Ficámos admirados com a variedade de mecanismos de defesa que as bactérias conseguem mobilizar mesmo em condições laboratoriais simples”, disse Krug.

Mais formas de sobreviver

Até a mesma estirpe, sob uma pressão ligeiramente diferente, pode tender para uma via ou para a outra.

Já se sabe que bactérias resistentes podem proteger vizinhas mais frágeis ao remover o antibiótico do espaço em redor, como demonstrou um artigo.

O novo trabalho mostra que a mesma “generosidade” pode ocorrer dentro de uma única família de células geneticamente idênticas, impulsionada pelas próprias mortes.

Antes deste estudo, a recuperação de culturas tratadas com antibióticos era atribuída, de forma geral, à libertação de enzimas por células mortas, mas com os pormenores por esclarecer.

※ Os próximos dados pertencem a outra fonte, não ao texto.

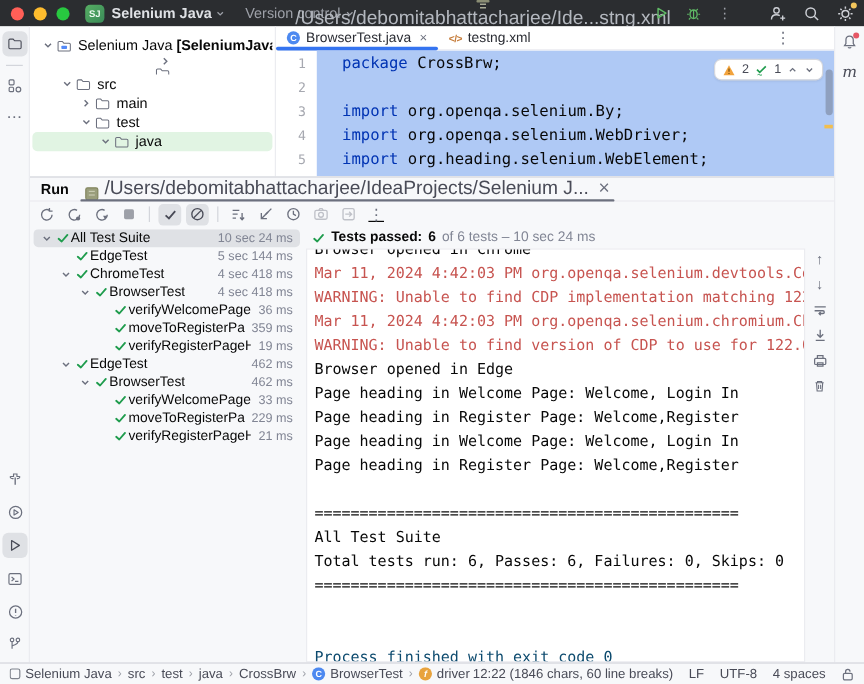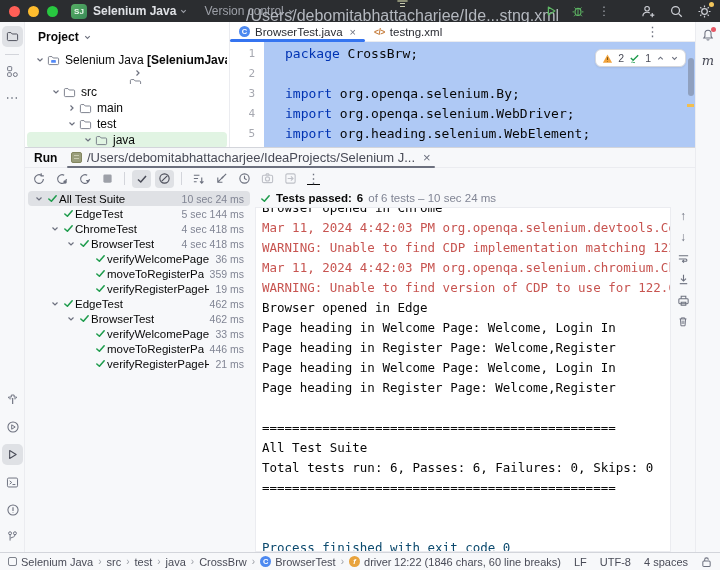--- a/index.html
+++ b/index.html
@@ -243,14 +243,6 @@
 </div>
 
 <div class="project-panel">
-  <div class="pp-header">
-      <span>Project</span>
-      <span class="ic">
-        <svg width="9" height="9" viewBox="0 0 10 10">
-          <polyline points="2.5,3.5 5,6 7.5,3.5" fill="none" stroke="#6C707E" stroke-width="1.2"></polyline>
-        </svg>
-      </span>
-    </div>
   <div class="pp-tree" id="project-tree">
       <div class="pt-row" style="padding-left: 6px;">
         <span class="pt-chev ic">

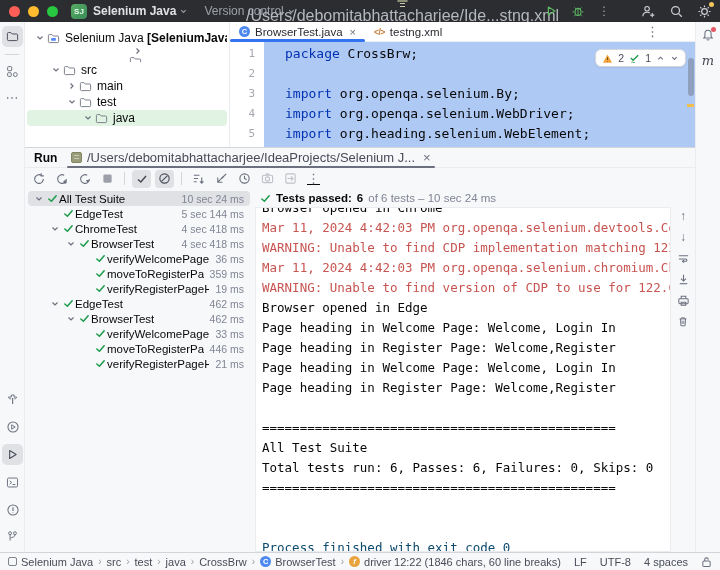--- a/index.html
+++ b/index.html
@@ -73,7 +73,7 @@
 .runpanel { position:absolute; left:25px; top:147px; width:670px; height:405px; background:#F7F8FA; border-top:1px solid #D3D5DB;text-decoration:underline; }
 .run-header { position:relative; height:20px; border-bottom:1px solid #EBECF0; }
 .run-title { position:absolute; left:9px; top:3px; font-weight:700; font-size:12px; }
-.run-tab { position:absolute; left:42px; top:0; height:100%; display:flex; align-items:center; gap:5px; font-size:13px; color:#494B57; padding:0 4px; }
+.run-tab { position:absolute; left:42px; top:0; height:100%; display:flex; align-items:flex-end; gap:5px; font-size:16px; color:#494B57; padding:0 4px; }
 .run-tab::after { content:""; position:absolute; left:0; right:0; bottom:-1px; height:2px; background:#6C707E; border-radius:2px; }
 .run-tab .x { color:#6C707E; margin-left:3px; }
 .run-toolbar { height:21px; display:flex; align-items:center; gap:4px; padding-left:4px; }

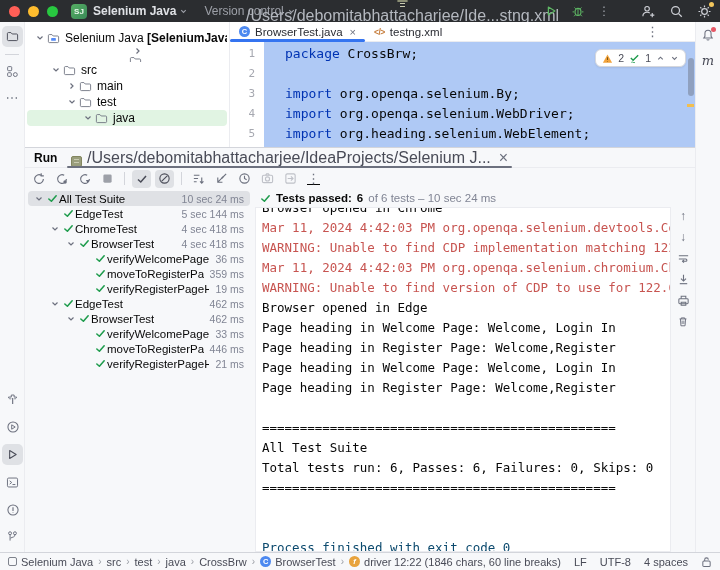--- a/index.html
+++ b/index.html
@@ -614,7 +614,7 @@
             </svg>
           </span>
           <span class="tt-lab">moveToRegisterPage (1)</span>
-          <span class="tt-dur">446 ms</span>
+          <span class="tt-dur">229 ms</span>
         </div>
         <div class="tt-row" style="padding-left: 52px;">
           <span class="tt-sp"></span>

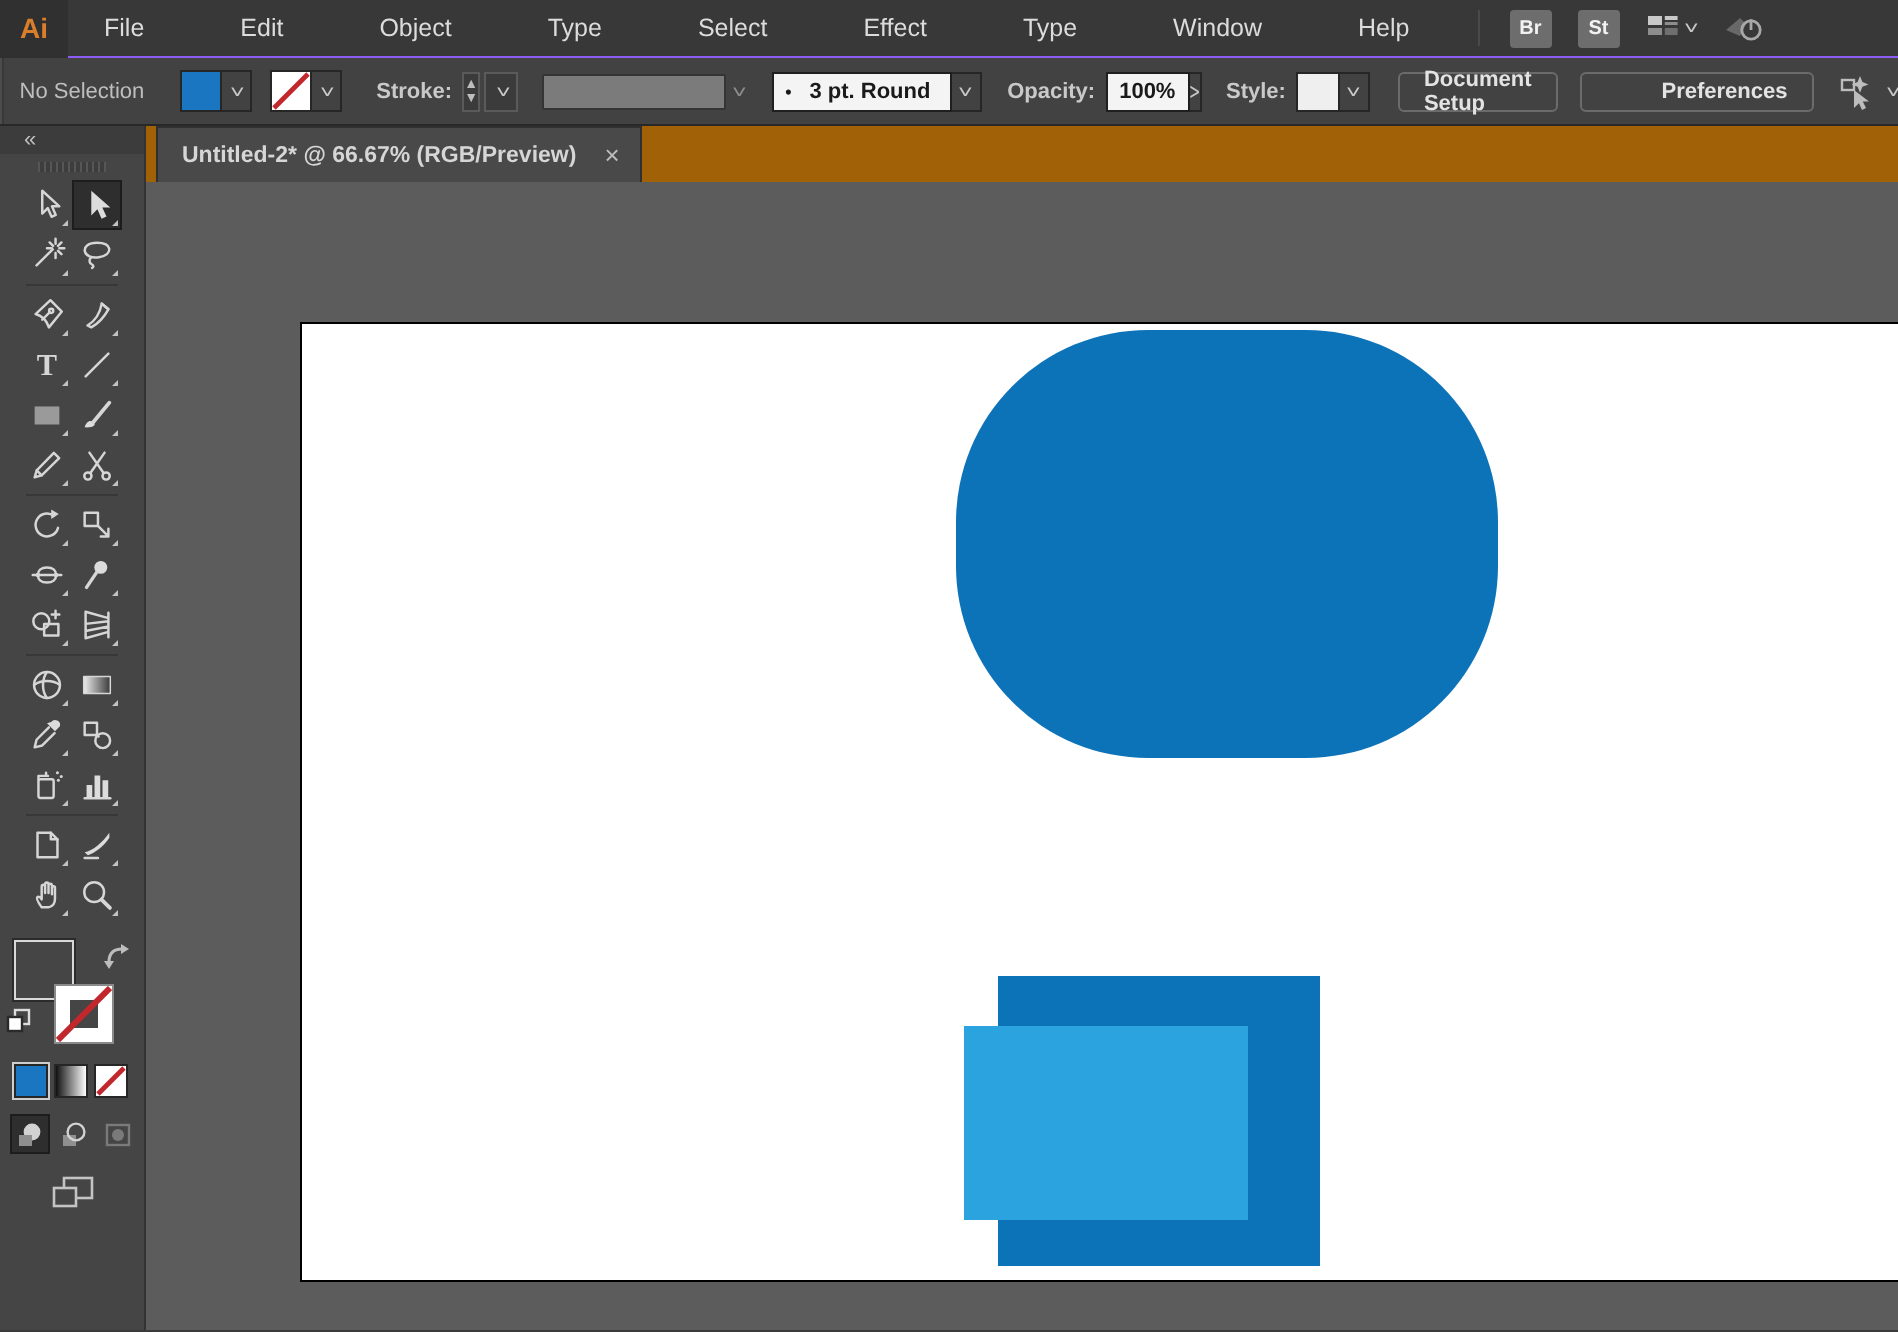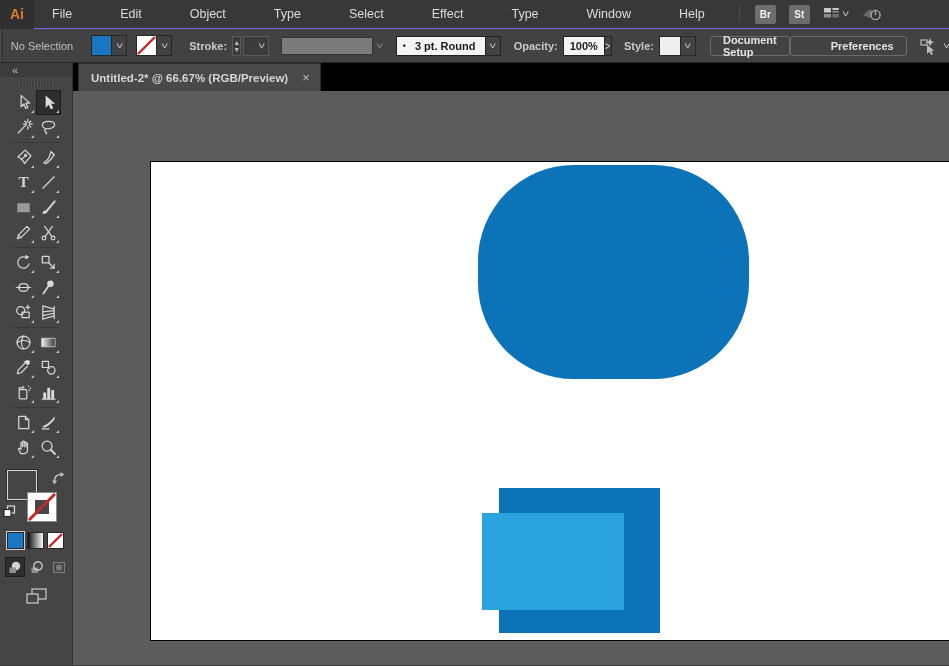--- a/index.html
+++ b/index.html
@@ -194,7 +194,7 @@
   </div>
 
   <div class="cb-btn" style="margin-left:14px;">Document Setup</div>
-  <div class="cb-btn" style="margin-left:0;padding-left:40px;">Preferences</div>
+  <div class="cb-btn" style="margin-left:11px;padding-left:40px;">Preferences</div>
 
   <div style="display:flex; align-items:center; margin-left:11px; gap:4px;">
     <svg width="22" height="20" viewBox="0 0 22 20">

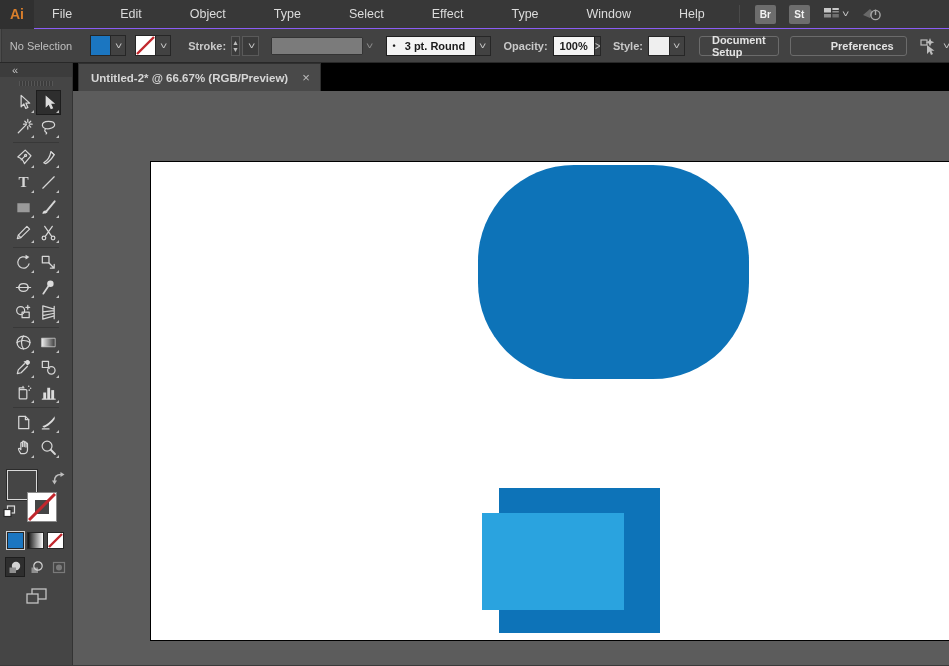--- a/index.html
+++ b/index.html
@@ -78,7 +78,7 @@
 
   
   .docarea { flex:1; display:flex; flex-direction:column; min-width:0; }
-  .tabbar { height:28px; background:#000000; display:flex; align-items:flex-end; }
+  .tabbar { height:28px; background:#a16207; display:flex; align-items:flex-end; }
   .doc-tab { height:28px; margin-left:5px; background:#494949; border:1px solid #303030; border-bottom:none;
     display:flex; align-items:center; padding:0 10px 0 12px; color:#d6d6d6; font-size:11.5px;
     font-weight:bold; gap:14px; }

Melhor utilização dos antibióticos

O estudo esclarece de que modo células vivas e células mortas contribuem de maneira distinta para a sobrevivência a antibióticos. Algumas estirpes dependem mais de enzimas mantidas dentro das células vivas, enquanto outras beneficiam mais de enzimas libertadas após a morte celular.

Isto dá aos investigadores uma forma de antecipar que infeções poderão ser eliminadas por uma determinada combinação de fármacos.

E transforma uma curiosidade laboratorial com décadas numa orientação prática para tirar mais partido dos antibióticos já disponíveis.